Incremental Fusion: Unifying Compiled and Vectorized Query Execution. Query compilation requires very lower compilation times, which is difficult. Some databases hide the latency by using an interpreter to start the query and then switching over when compilation is finished, but this requires writing both an interpreter and compiler. The authors instead create a vectorized interpreter by compiling all possible query plan nodes. Doing this for regular relational plan nodes wouldn't work because there are a non-finite number of possible parameters - the generated code would end up making too many decisions at runtime. But those relational nodes can be broken down into suboperators, each of which has much simpler parameters. Eg a filter with a complex condition can be broken down into suboperators which each mutably update a selection vector.

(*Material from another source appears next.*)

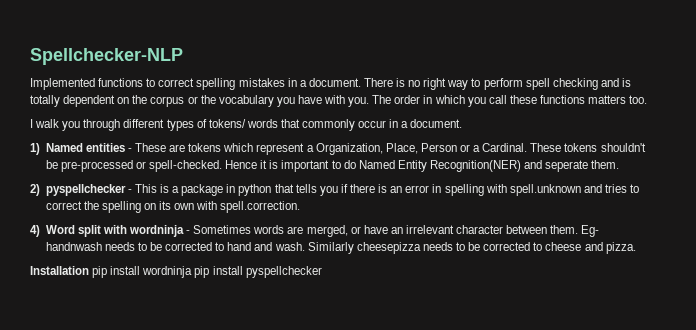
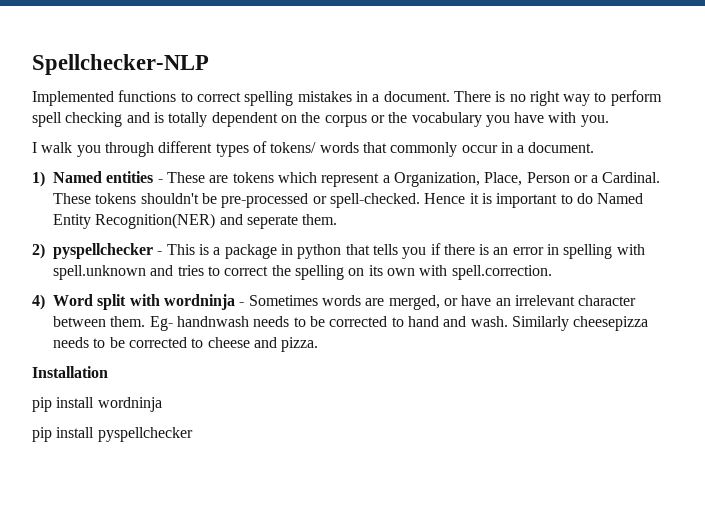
[372,95,648,107] The order in which you call these functions matters too. -> (609, 121) none
(89, 270) none -> (108, 372) //
(193, 272) none -> (162, 404) //

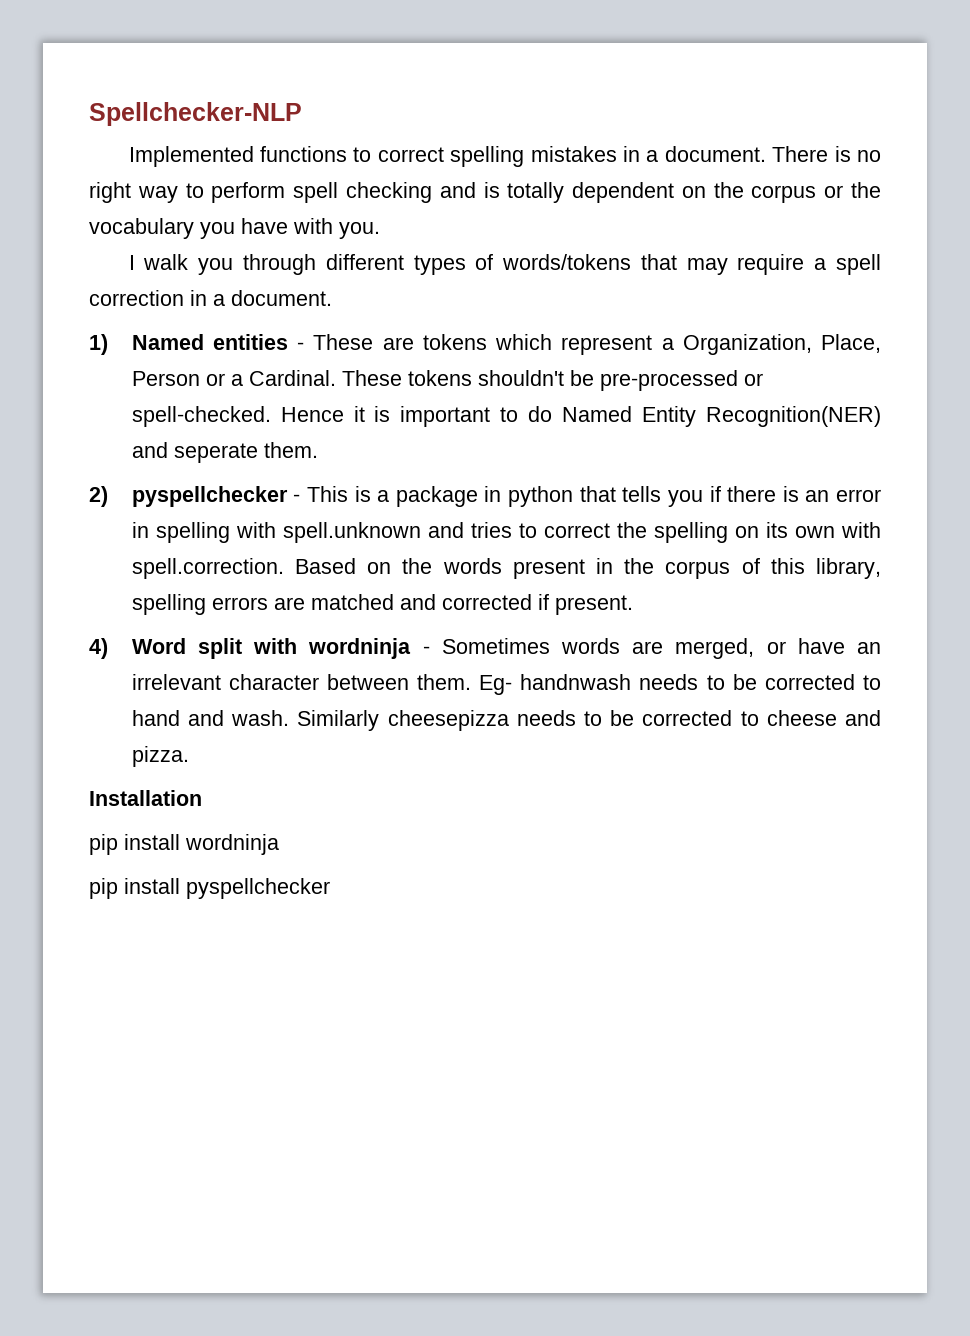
[270,142,498,157] tokens/ words that commonly occur -> [502,254,882,275] [89,290,184,306] words/tokens that may require a spell correction
(552, 272) none -> [294,558,882,579] [131,594,633,615] Based on the words present in the corpus of this library, spelling errors are matched and corrected if present.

Declarative Sub-Operators for Universal Data Processing. SQL databases are supporting more and more varied workloads. The way we do this is by just adding more and more operations to the relational algebra, because most of these operations can't be expressed efficiently (or at all) in the relational algebra itself. Efficiently implementing all these operators is a huge burden for database developers. The authors propose instead exposing a suboperator language in which these operations can be implemented efficiently by the database users instead of just hard-coding ever more operators into the database.
So there are a couple of different databases headed in this direction. Their suboperator languages vary a lot, but there are some commonalities:
- Plans are dag-structured.
- Plan output nodes have richer types - not just tuple streams but also tuple buffers, hashtables, ordered sets, nested groups/windows etc.
- Nodes can access shared mutable state.
- More control-flow than sql, but still restricted for easy plan optimization. Eg
nestedMapfor expressing subquery-like operations.
None of this is totally fleshed out yet, but it feels like there is some momentum here towards moving the boundary between database and client.
books
Feel-good productivity. Blah.
Why we drive. I wanted to like this more - I really liked the authors previous book and this book shores up some of the weakenesses in the previous argument. But it's also lazier and often devolves into smug culture war. There is an important argument to be made here about how 'safety' often means moving agency from individuals into opaque bureaucracies which are immune to dissent. But he's not doing it well.